2. Your website’s age

There’s the notion that the older your website is, the less chance you get ranked in Google search. But this is not at all true. What Google actually cares about is your content; even if your website was created in 1999 and yet your content is shared so much by people and is linked a lot by several websites (such as when content is used as a source in a blog post), you have greater chance of ranking high in search results. This is the case with 50-year old companies and giant conglomerates. They are always on top of search rankings even generally because of the authority and brand equity they have accumulated throughout those years.  

 

  1.  Web Hosting

Google doesn’t really care whether your website is on a shared hosting or on a premium hosting service. However, if it affects loading time of your webpages, then this could be a factor. Research shows that 47% of people expect your webpages to load in two seconds. Go beyond that and they will abandon your website without second thought. Speeding up your website is important, not just for the sake of Google rankings but also to keep your conversion rates high.

 

  1.   Using Google apps

Many website owners assume that if they use every single Google software out there, it will give them preferential treatment in search results. But there has never been any kind of evidence whatsoever that proves that having Google Analytics, Adsense, or even Gmail may bump up your site rankings. So if you decide not to use any of these apps, don’t worry, it will not hurt your rankings at all.

 

  1. Bounce rates

There are many factors behind bounce rates—the metric used in measuring the number of people who exit your website. If you’re using Google Analytics and discovered that your bounce rate is high and visitors are spending less time on your site, don’t worry about this affecting your search engine rankings.
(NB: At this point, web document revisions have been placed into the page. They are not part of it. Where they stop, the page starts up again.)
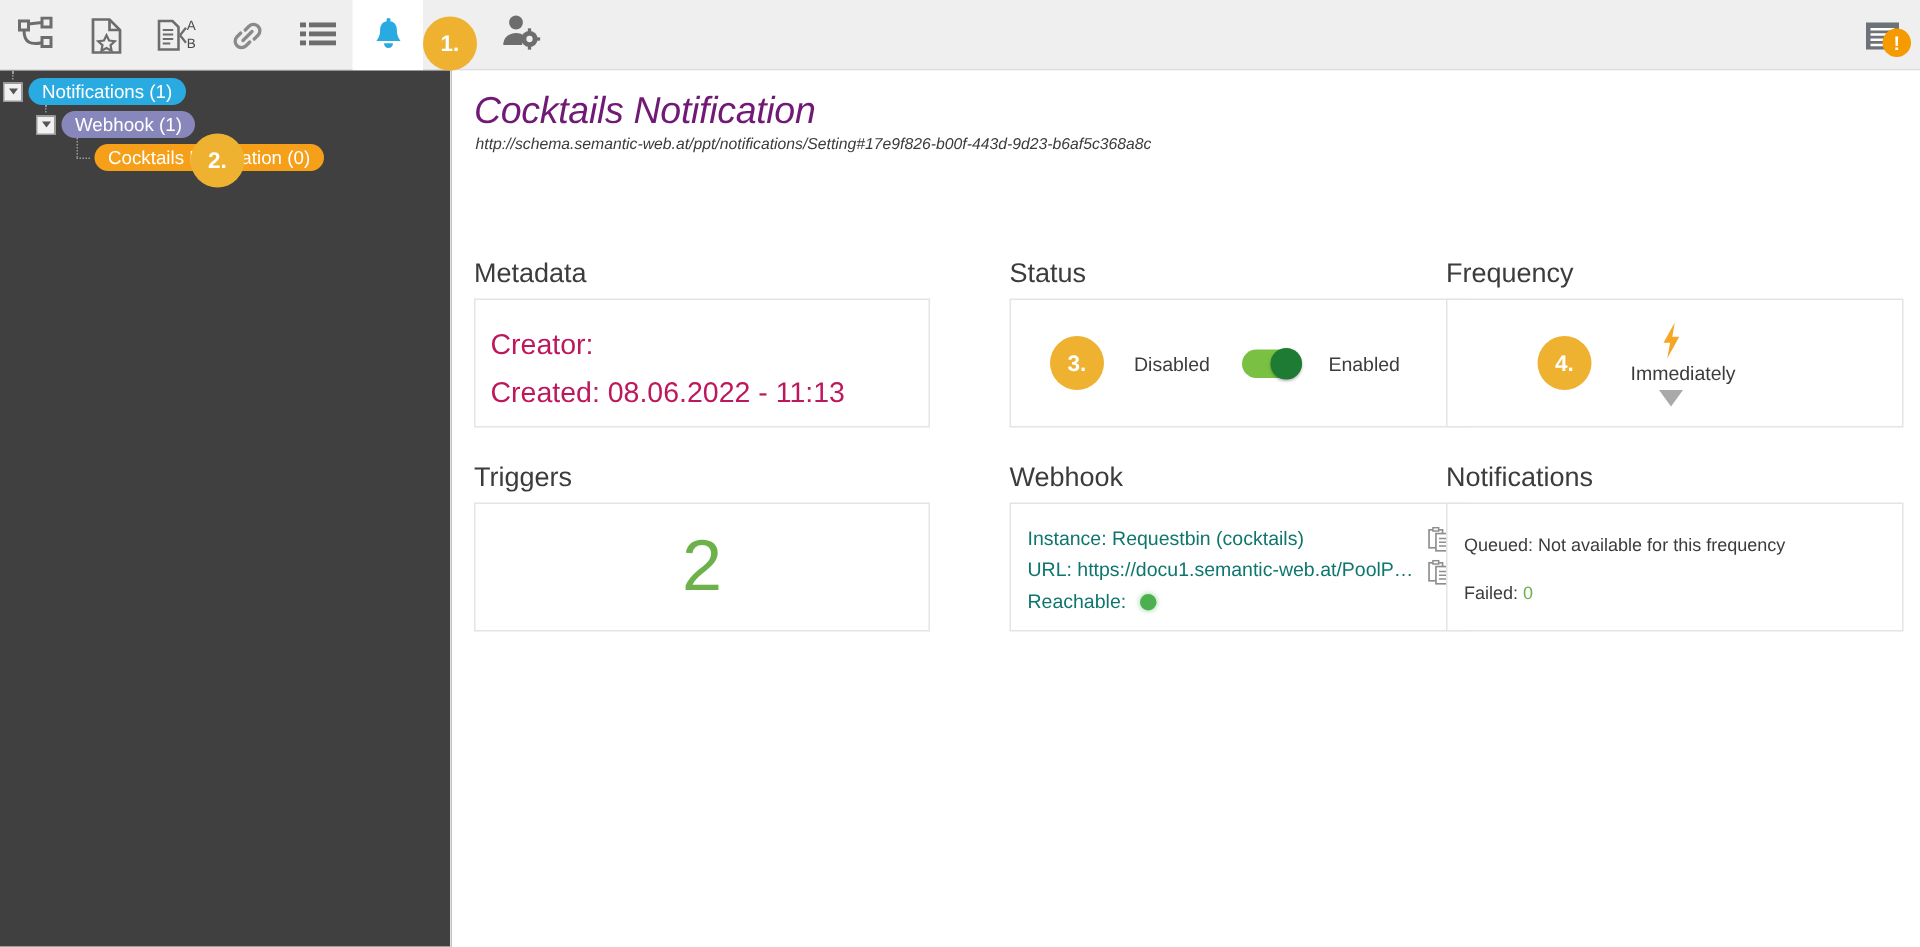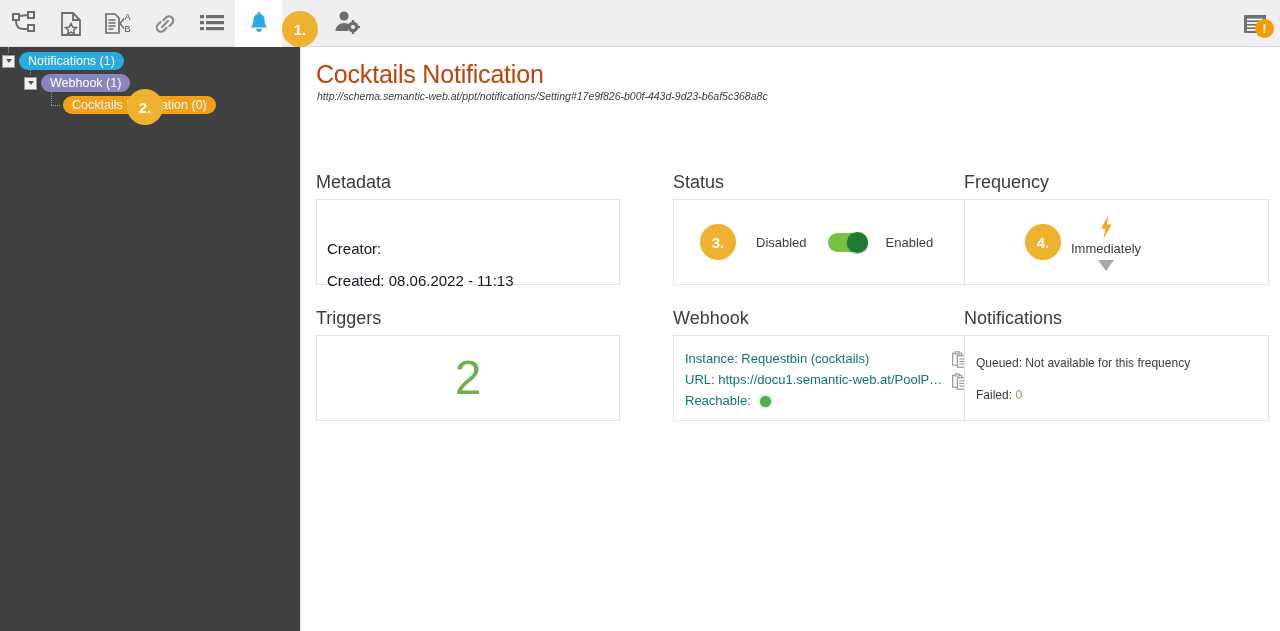--- a/index.html
+++ b/index.html
@@ -106,8 +106,9 @@
   }
   #page-title {
     position: absolute; left: 14px; top: 13px;
-    font-size: 25px; color: #c2410c; font-weight: normal;
+    font-size: 25px; color: #701a75; font-weight: normal;
     letter-spacing: -0.2px;
+    font-style: italic;
   }
   #page-uri {
     position: absolute; left: 15px; top: 43px;

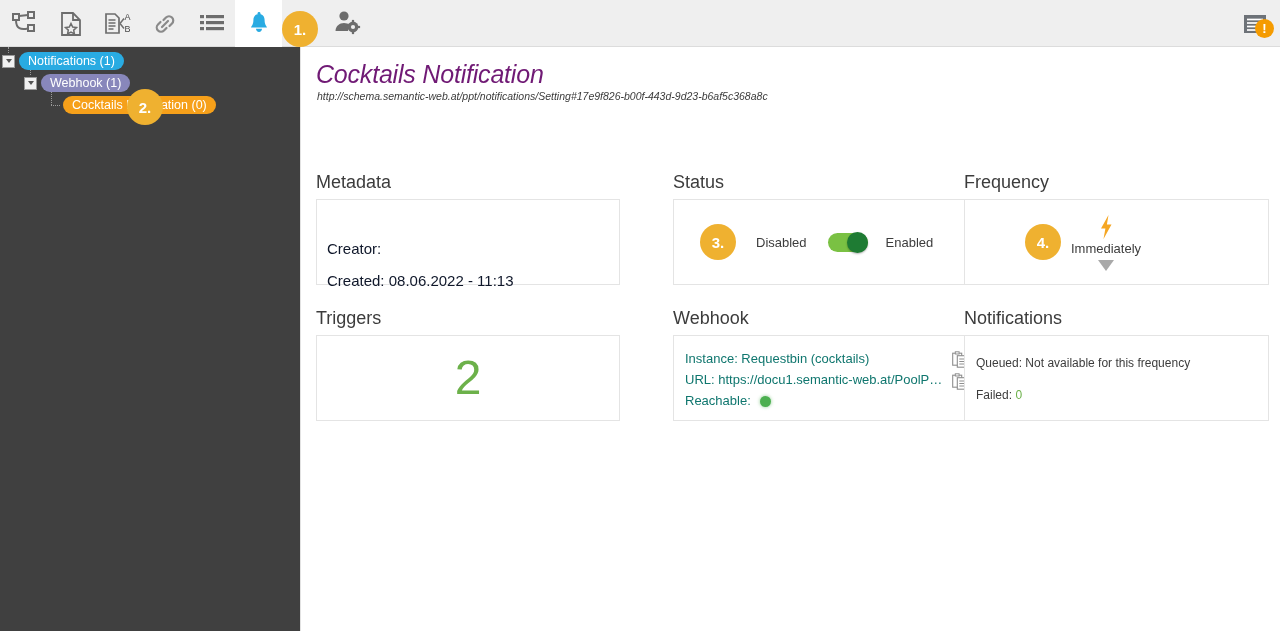--- a/index.html
+++ b/index.html
@@ -134,7 +134,7 @@
   .box-r2 { top: 288px; height: 86px; }
 
   
-  .meta-line { position: absolute; left: 10px; font-size: 15px; color: #0f172a; margin-top: 20px; }
+  .meta-line { position: absolute; left: 10px; font-size: 19px; color: #be185d; }
   #meta-creator { top: 20px; }
   #meta-created { top: 52px; }
 

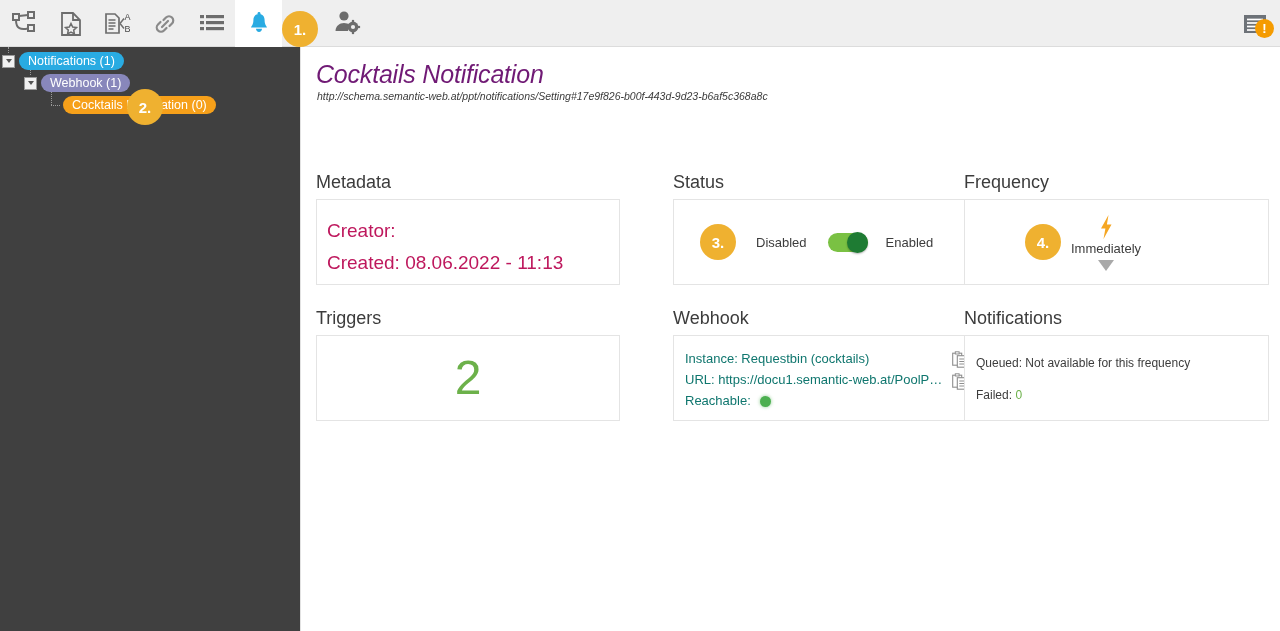--- a/index.html
+++ b/index.html
@@ -179,7 +179,7 @@
     align-items: center; cursor: pointer;
   }
   #freq-bolt { line-height: 0; margin-bottom: 1px; }
-  #freq-text { font-size: 13px; color: #3c3c3c; }
+  #freq-text { font-size: 13px; color: #3c3c3c; margin-left: 16px; }
   #freq-arrow {
     width: 0; height: 0; margin-top: 4px;
     border-left: 8px solid transparent; border-right: 8px solid transparent;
It could be that your visitors did not actually come from Google search (maybe from a Facebook blog you shared or your email signature from a newsletter you sent earlier). Or that your visitors found the information they want from your site quickly.

 

  1. Image alt text

If you’re wondering what this alt parameter in the image uploading function of your website is for, it is used to display a description of your image for site visitors whose browsers aren’t loading fast enough to show the full image. So there’s a popular notion that putting your keywords in the alt text of your image will help improve your search rankings. But actually, it doesn’t have a direct effect. Alt texts are important for user experience.

 

  1. Keyword stuffing

While Google takes into account keywords used in your post’s title tag, mentioning your keywords excessively throughout your content is considered bad SEO practice. It can even get you penalised! Keyword stuffing used to be the norm before, where people would deliberately squeeze keywords in between paragraphs whenever they can. But this should be avoided at all cost.

 

Google does not, in any way, openly disclose all search ranking factors in its new algorithm. So we think it’s best to direct our focus instead on Google’s ultimate goal: to create and deliver valuable, high-quality content to users.

 

Do you know any non-ranking factors that many people still spend so much time on? We’d love to see them here!